[TRY IT] The answer must repeat every record exactly, with no pictures in it.

[SUPPLIED RECORDS]
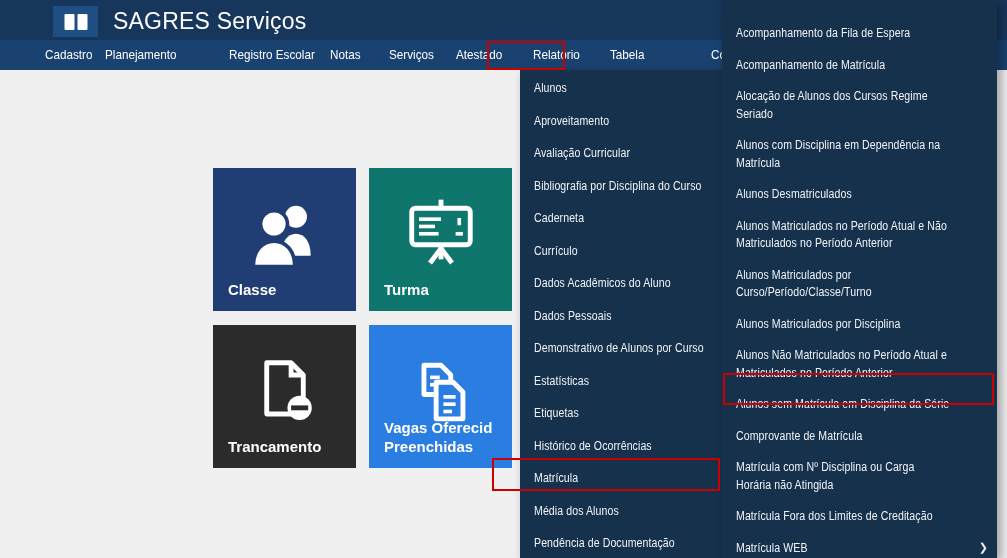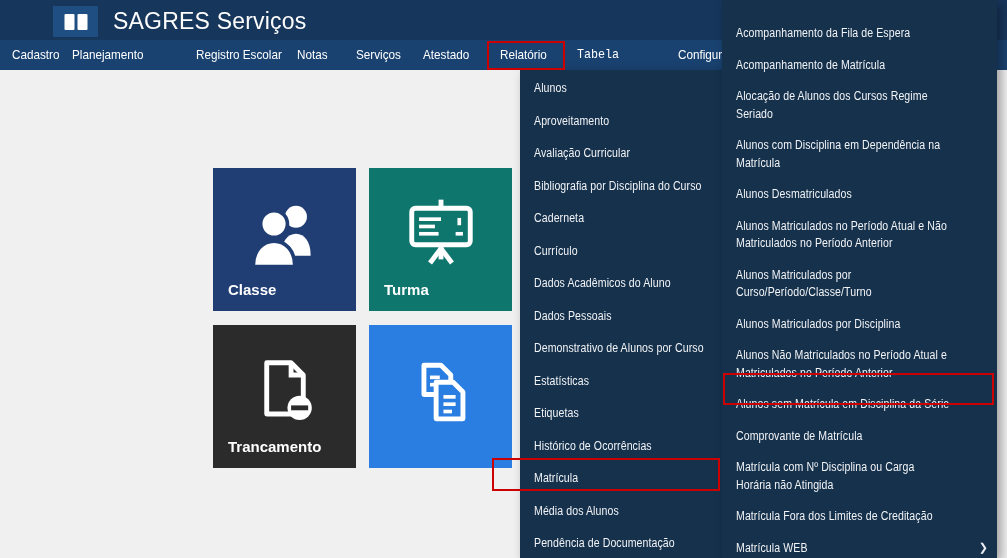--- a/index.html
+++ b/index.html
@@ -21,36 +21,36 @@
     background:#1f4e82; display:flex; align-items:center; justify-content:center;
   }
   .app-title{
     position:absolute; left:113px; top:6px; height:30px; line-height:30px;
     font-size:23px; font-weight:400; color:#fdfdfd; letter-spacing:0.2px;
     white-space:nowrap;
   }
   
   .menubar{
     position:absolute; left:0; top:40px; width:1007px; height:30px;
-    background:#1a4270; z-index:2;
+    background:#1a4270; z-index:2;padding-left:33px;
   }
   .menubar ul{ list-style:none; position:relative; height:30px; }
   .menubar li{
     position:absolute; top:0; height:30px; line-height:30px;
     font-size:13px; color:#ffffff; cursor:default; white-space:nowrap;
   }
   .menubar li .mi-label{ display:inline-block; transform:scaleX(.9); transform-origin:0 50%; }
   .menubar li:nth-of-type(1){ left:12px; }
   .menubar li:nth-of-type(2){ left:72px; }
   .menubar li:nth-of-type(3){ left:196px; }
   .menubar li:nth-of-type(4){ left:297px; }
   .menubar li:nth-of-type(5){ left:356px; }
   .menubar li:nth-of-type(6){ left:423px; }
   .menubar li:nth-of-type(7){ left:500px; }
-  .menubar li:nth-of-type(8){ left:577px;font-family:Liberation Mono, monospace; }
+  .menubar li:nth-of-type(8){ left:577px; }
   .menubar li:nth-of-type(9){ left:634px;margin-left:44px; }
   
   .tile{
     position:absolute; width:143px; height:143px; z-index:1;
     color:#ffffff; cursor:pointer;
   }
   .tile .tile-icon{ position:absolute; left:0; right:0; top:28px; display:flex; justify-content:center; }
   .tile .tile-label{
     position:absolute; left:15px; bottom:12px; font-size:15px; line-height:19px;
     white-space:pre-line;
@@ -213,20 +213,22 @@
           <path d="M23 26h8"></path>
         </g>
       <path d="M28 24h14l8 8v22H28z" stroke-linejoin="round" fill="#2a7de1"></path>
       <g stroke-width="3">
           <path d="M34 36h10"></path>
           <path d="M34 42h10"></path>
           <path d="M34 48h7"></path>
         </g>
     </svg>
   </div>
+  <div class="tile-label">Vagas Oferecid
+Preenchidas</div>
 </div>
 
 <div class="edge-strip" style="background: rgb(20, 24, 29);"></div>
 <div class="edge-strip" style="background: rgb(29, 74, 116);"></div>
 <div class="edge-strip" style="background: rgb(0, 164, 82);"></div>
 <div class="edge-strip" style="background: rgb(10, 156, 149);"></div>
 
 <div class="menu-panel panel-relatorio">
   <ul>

[RESPONSE TO THIS TASK]
--- a/index.html
+++ b/index.html
@@ -21,36 +21,36 @@
     background:#1f4e82; display:flex; align-items:center; justify-content:center;
   }
   .app-title{
     position:absolute; left:113px; top:6px; height:30px; line-height:30px;
     font-size:23px; font-weight:400; color:#fdfdfd; letter-spacing:0.2px;
     white-space:nowrap;
   }
   
   .menubar{
     position:absolute; left:0; top:40px; width:1007px; height:30px;
-    background:#1a4270; z-index:2;
+    background:#1a4270; z-index:2;padding-left:33px;
   }
   .menubar ul{ list-style:none; position:relative; height:30px; }
   .menubar li{
     position:absolute; top:0; height:30px; line-height:30px;
     font-size:13px; color:#ffffff; cursor:default; white-space:nowrap;
   }
   .menubar li .mi-label{ display:inline-block; transform:scaleX(.9); transform-origin:0 50%; }
   .menubar li:nth-of-type(1){ left:12px; }
   .menubar li:nth-of-type(2){ left:72px; }
   .menubar li:nth-of-type(3){ left:196px; }
   .menubar li:nth-of-type(4){ left:297px; }
   .menubar li:nth-of-type(5){ left:356px; }
   .menubar li:nth-of-type(6){ left:423px; }
   .menubar li:nth-of-type(7){ left:500px; }
-  .menubar li:nth-of-type(8){ left:577px;font-family:Liberation Mono, monospace; }
+  .menubar li:nth-of-type(8){ left:577px; }
   .menubar li:nth-of-type(9){ left:634px;margin-left:44px; }
   
   .tile{
     position:absolute; width:143px; height:143px; z-index:1;
     color:#ffffff; cursor:pointer;
   }
   .tile .tile-icon{ position:absolute; left:0; right:0; top:28px; display:flex; justify-content:center; }
   .tile .tile-label{
     position:absolute; left:15px; bottom:12px; font-size:15px; line-height:19px;
     white-space:pre-line;
@@ -213,20 +213,22 @@
           <path d="M23 26h8"></path>
         </g>
       <path d="M28 24h14l8 8v22H28z" stroke-linejoin="round" fill="#2a7de1"></path>
       <g stroke-width="3">
           <path d="M34 36h10"></path>
           <path d="M34 42h10"></path>
           <path d="M34 48h7"></path>
         </g>
     </svg>
   </div>
+  <div class="tile-label">Vagas Oferecid
+Preenchidas</div>
 </div>
 
 <div class="edge-strip" style="background: rgb(20, 24, 29);"></div>
 <div class="edge-strip" style="background: rgb(29, 74, 116);"></div>
 <div class="edge-strip" style="background: rgb(0, 164, 82);"></div>
 <div class="edge-strip" style="background: rgb(10, 156, 149);"></div>
 
 <div class="menu-panel panel-relatorio">
   <ul>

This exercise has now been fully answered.